*** Exercise input ***

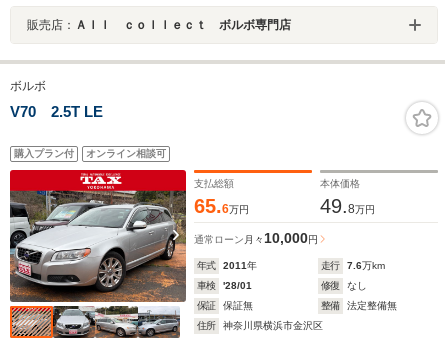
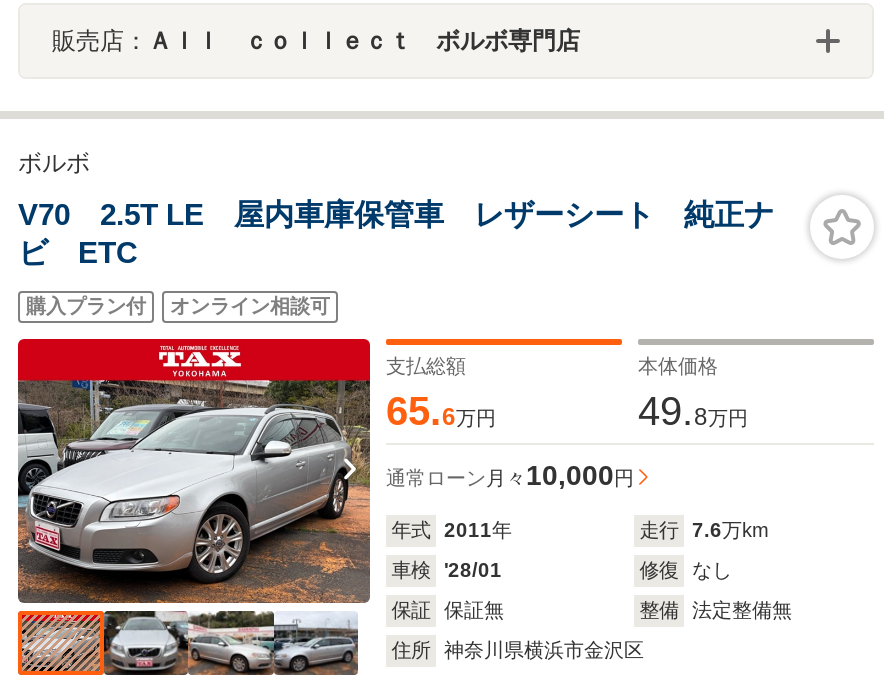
- V70 2.5T LE
+ V70 2.5T LE 屋内車庫保管車 レザーシート 純正ナ
+ ビ ETC
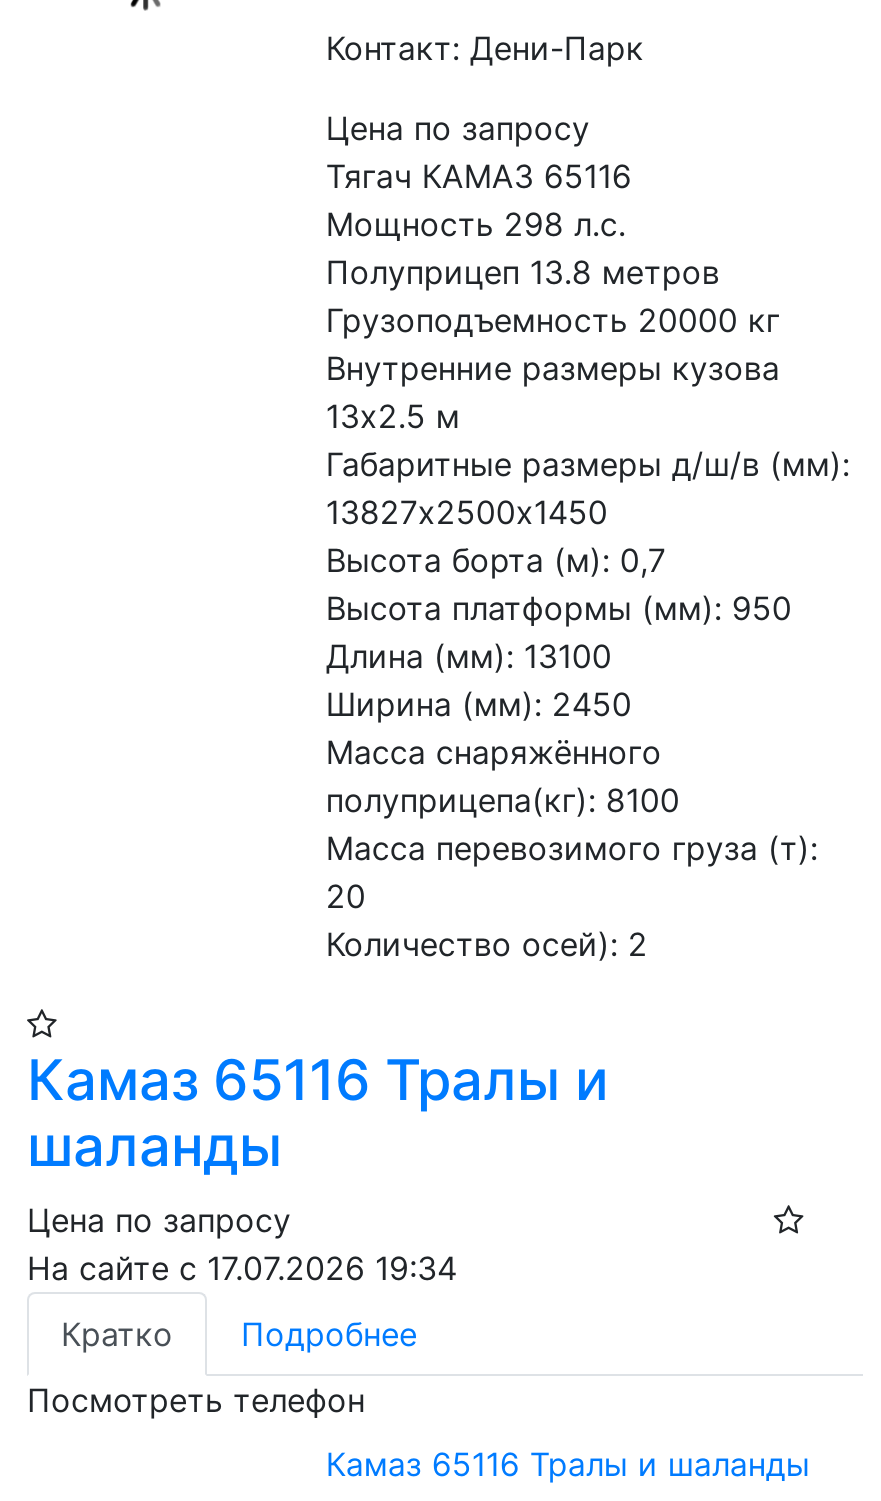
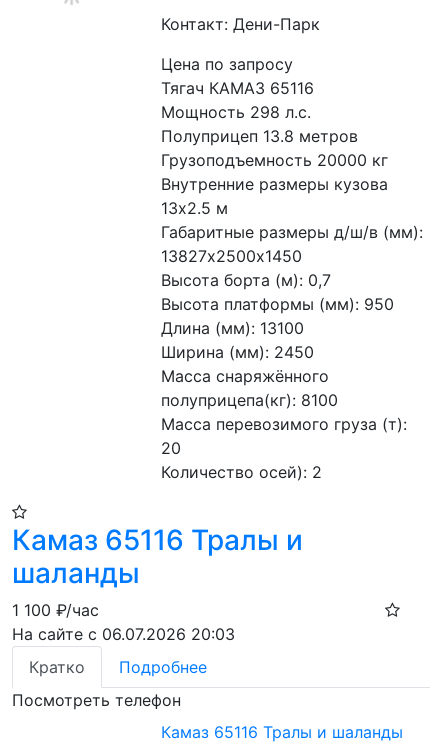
- Цена по запросу
- На сайте с 17.07.2026 19:34
+ 1 100 ₽/час
+ На сайте с 06.07.2026 20:03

*** End of Exercise input ***

Task instructions →
Each entry above should be copied word for word, with the images omitted.

Problem solution →
- V70 2.5T LE
+ V70 2.5T LE 屋内車庫保管車 レザーシート 純正ナ
+ ビ ETC
- Цена по запросу
- На сайте с 17.07.2026 19:34
+ 1 100 ₽/час
+ На сайте с 06.07.2026 20:03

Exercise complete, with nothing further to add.